Kyger ordered. His broad fingers rested on Zul’s shoulder,
and now he pulled the smaller man with him as easily as if Zul were
powerless in his hold. The yellow man favored Troy with a glare
that made the latter wish, not for the first time, that he had a
right to wear a belt knife.
With the shop closed and the animals settled, Troy made his
first round, starting with the now silent customer’s lounges,
checking each room. What he was hunting, or why he had this growing
compulsion that was almost a search, he could not have told.

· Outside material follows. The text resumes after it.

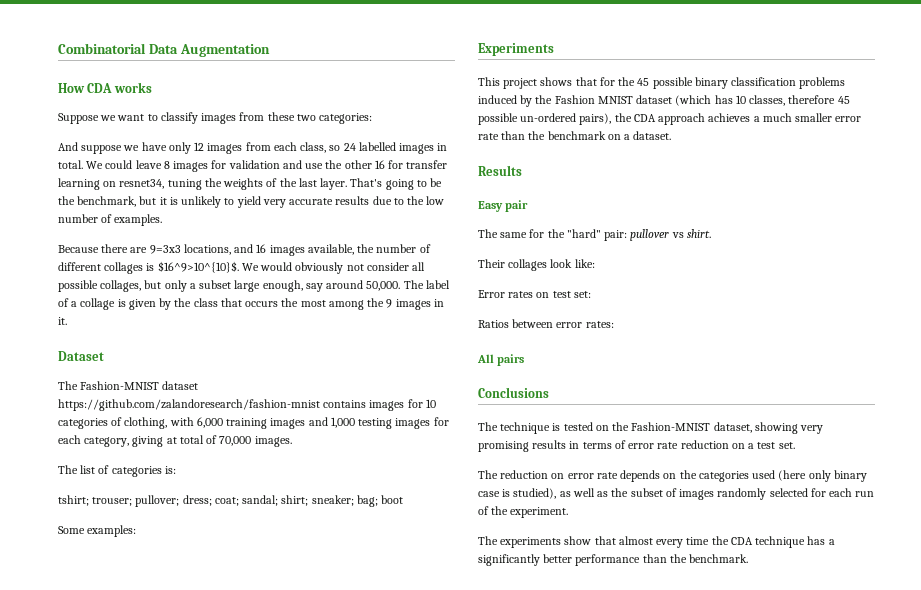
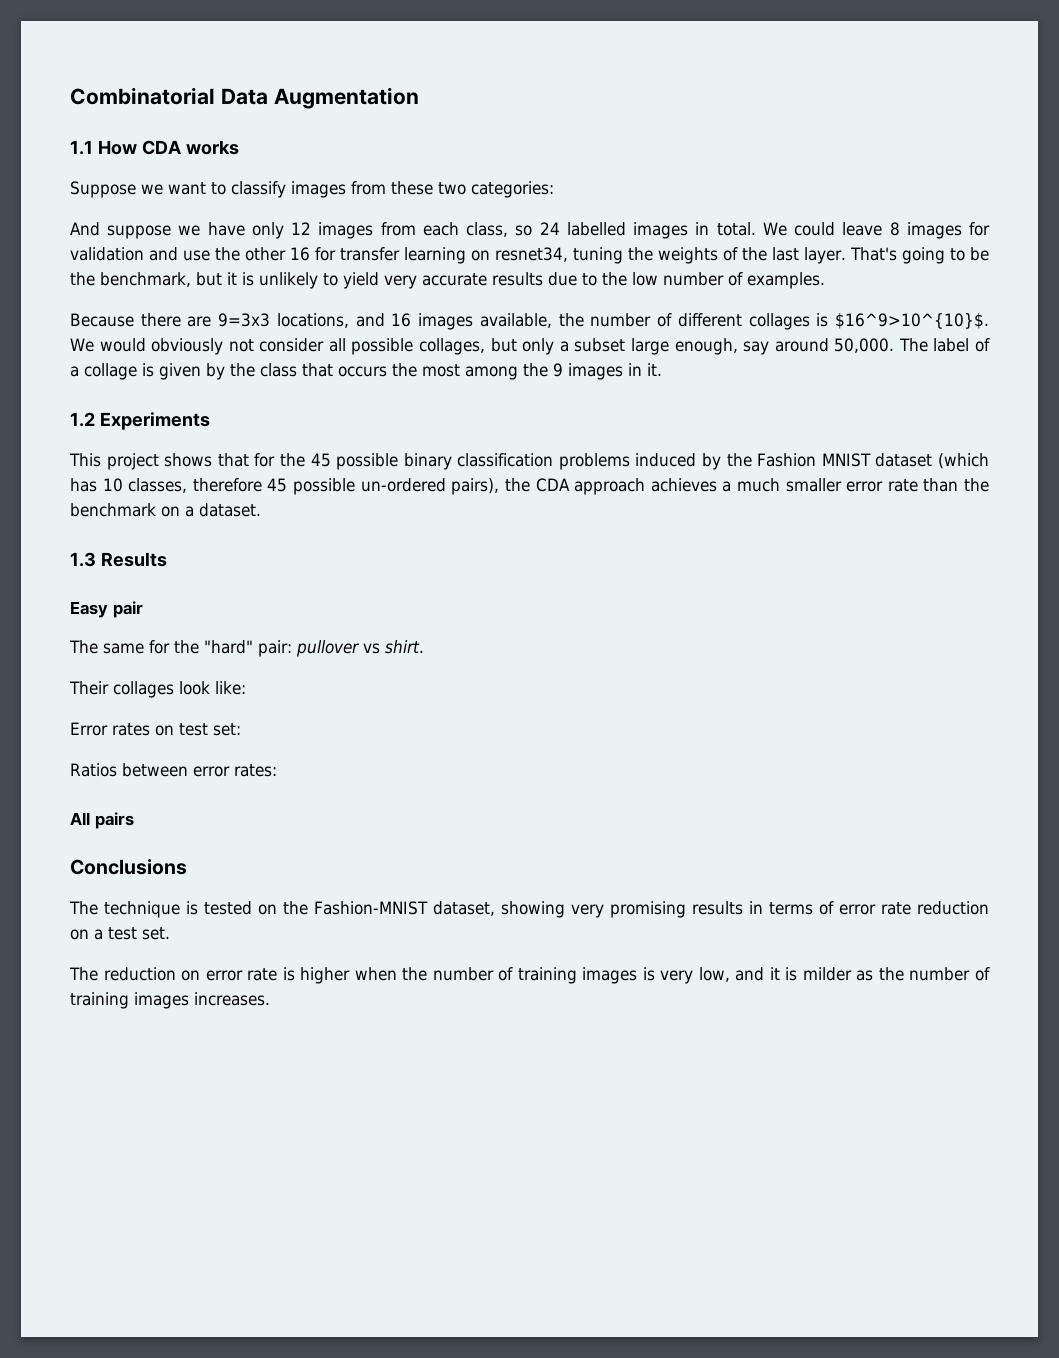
(270, 50) none -> [70,140,93,155] 1.1
[58,351,104,361] [58,381,199,390] [58,399,436,411] [58,417,449,429] [58,435,292,447] [58,465,176,477] [58,495,404,507] [58,525,137,537] Dataset // The Fashion-MNIST dataset https://github.com/zalandoresearch/fashion-mnist contains images for 10 categories of clothing, with 6,000 training images and 1,000 testing images for each category, giving at total of 70,000 images. // The list of categories is: // tshirt; trouser; pullover; dress; coat; sandal; shirt; sneaker; bag; boot // Some examples: // -> [70,412,95,427] 1.2
(672, 135) none -> [70,552,96,567] 1.3
[620,470,867,482] [478,488,875,500] [478,506,569,518] [478,536,835,548] [478,554,749,566] depends on the categories used (here only binary case is studied), as well as the subset of images randomly selected for each run of the experiment. // The experiments show that almost every time the CDA technique has a significantly better performance than the benchmark. -> [282,967,990,984] [70,992,270,1009] is higher when the number of training images is very low, and it is milder as the number of training images increases.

The lounges contained nothing out of the ordinary; the bird room
was as always. He lingered before the fussel. It was hard to
remember this morning. The bird permitted him to run a forefinger
along its crest, drew the bill that could stab and kill across his
hand in return.
Then he was in the animal room. And now he thought he knew what
had driven him to this restless seeking. What had become of the
kinkajou? No one had mentioned it since his return. The foxes had
been settled in its place as if they had been there for days. Had
it been returned to the Sattor Commander Di’s heirs as a
valuable part of his estate?
Suddenly Troy knew that he would have to discover what had
become of the animal that had claimed his aid and that he might
have unknowingly left unprotected, for he remembered all too well
the strange conversation in the night.
On impulse he turned and left the cage room, walked straight to
his bunk and stretched out on it. If he could not find the kinkajou
one way, there was a chance—just a very faint
chance—another and more devious path might serve.